Accepted wisdom tells us that starting and running more than one business at once is a completely stupid and impossible pipe dream that only wantrepreneurs and the truly naive would attempt.

Yet no one has proved this definitively! Who said so? What gives them the right to assume you won’t succeed where they failed? And why should we accept the status quo?

Well i’m here to accept the challenge on your behalf. To dive into the under-documented and hazy world of multiple business creation. Like a small child on an innocent journey, deep into the invitingly beautiful but inevitably dangerous wild lands, I’m setting out to find out just what it takes to start up, not one, but FIVE businesses all at once, from scratch and get them operational and profitable as quickly as possible. Can I succeed? Will i fail? Where will I be 1 year from now? Dancing the jig of joy? or dribbling in terror at the bottom of the pit of failure?

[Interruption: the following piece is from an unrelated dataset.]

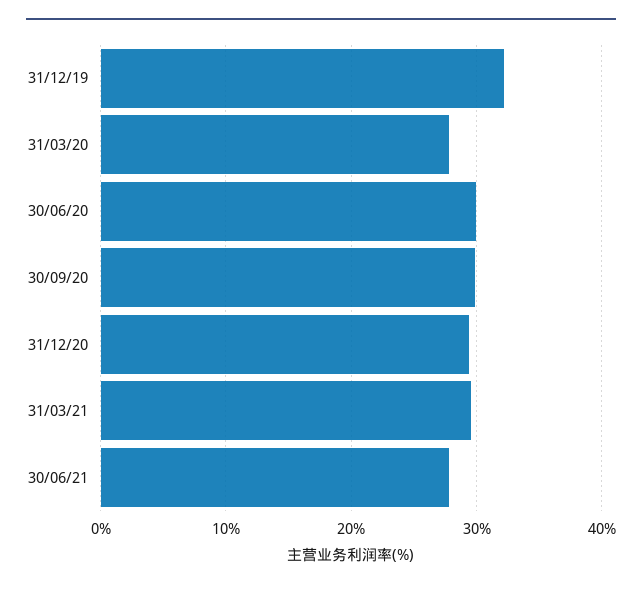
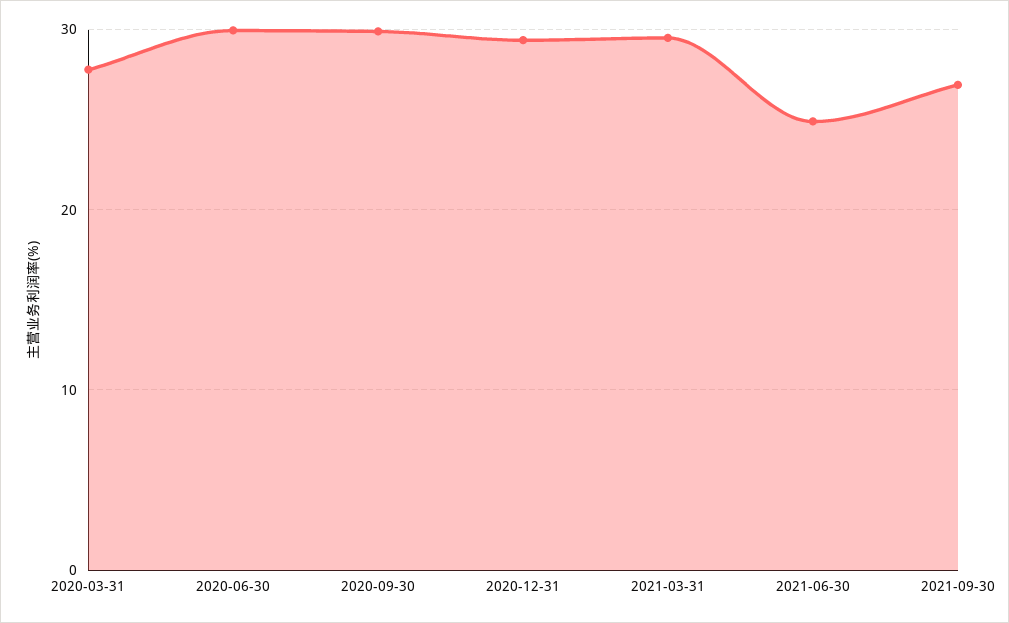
31/12/19: 32 -> none
30/06/21: 28 -> 25
2021-09-30: none -> 27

Join me on this crazy journey — if only to laugh and shake your head whether I fail, succeed against all the odds or just run in circles clutching my head. How many monsters will I face and defeat? How often can I fall, get up and keep going? Is there a path through to success? What secrets does it hide? Who will I meet along the way? Will they lend a helping hand? and… most intriguing of all, what if it works? What will we learn? Would this change business development as we know it? And, what do the five faces of simultaneous business success look like?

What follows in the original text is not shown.